Joe Dickenson of Mayfield works for an Edinburgh-based contractor and finds himself in Allen & Palmer maybe once a week, at least. He said, for the most part, you can find what you need to get your job done at the North Main Street store, just ask and they probably have it and know exactly where it is. He said it’s very important that the store continues on in the community.

“It has to be here. It’s a staple…without the store you’re going to Home Depot,” he said, pointing out that it can be a drive of 30 minutes or more.

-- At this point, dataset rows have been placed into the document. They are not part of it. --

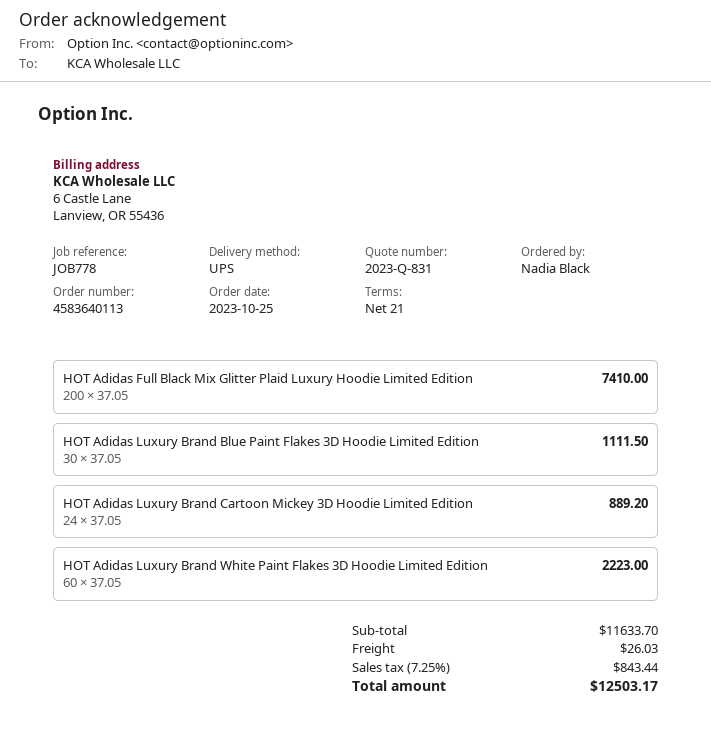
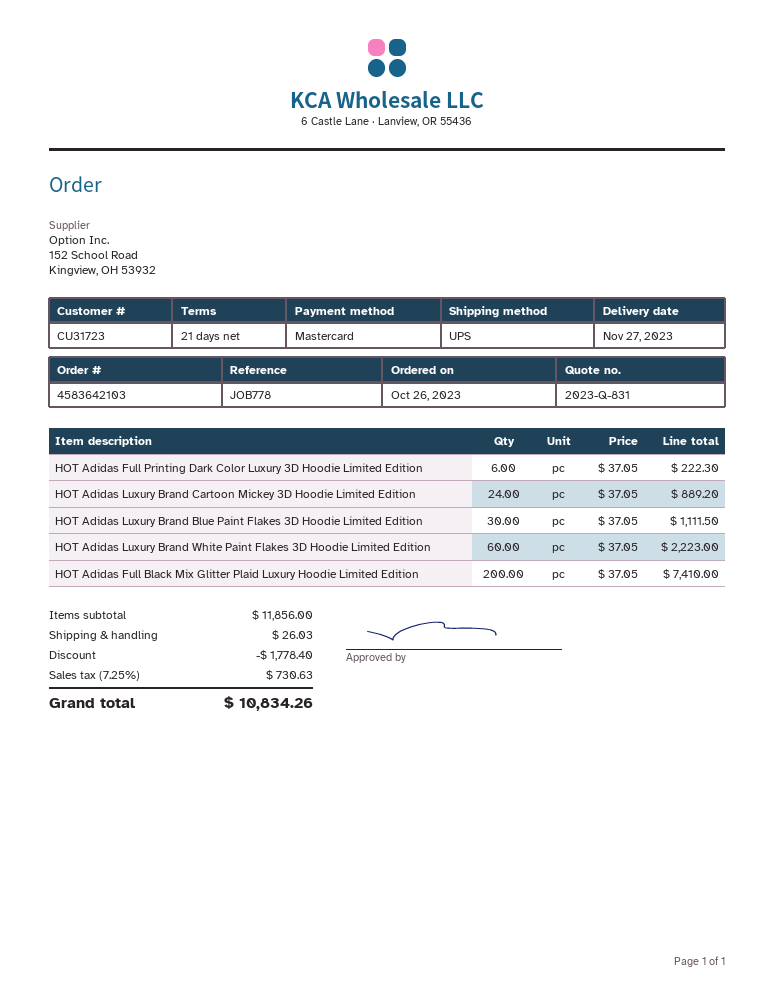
order number: 4583640113 -> 4583642103
order date: 2023-10-25 -> 2023-10-26
HOT Adidas Full Printing Dark Color Luxury 3D Hoodie Limited Edition: none -> 6 x 37.05 = 222.30
subtotal: 11633.70 -> 11856.00
discount: none -> 1778.40
tax: 7.25% = 843.44 -> 7.25% = 730.63
total: 12503.17 -> 10834.26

Klueg also noted what it means to have the hardware store right in the village. He called it one of a community’s “core services,” along with a pharmacy, grocery store, doctor’s office, insurance office, post office and gas station. He said Northville has all those things “within a stone’s throw of” Allen & Palmer.

The presence of those businesses, he said, “is a critical part of a thriving community. So, obviously, we want to be a part of that continued fabric of the community.”

The love for Northville and its people is exactly why, Lee Robinson said, selling to Cox and Klueg was the “next best thing” to passing the business on to his children. He still remembers Klueg as their “best customer” when he was a teenager.

Cox has been working in the store just this month, but the younger man sees a formula that has worked for over a century. While he thinks there are changes to be made to meet evolving times, he also thinks it would be a mistake to change the equation.

He said, “There’s magic in the history.”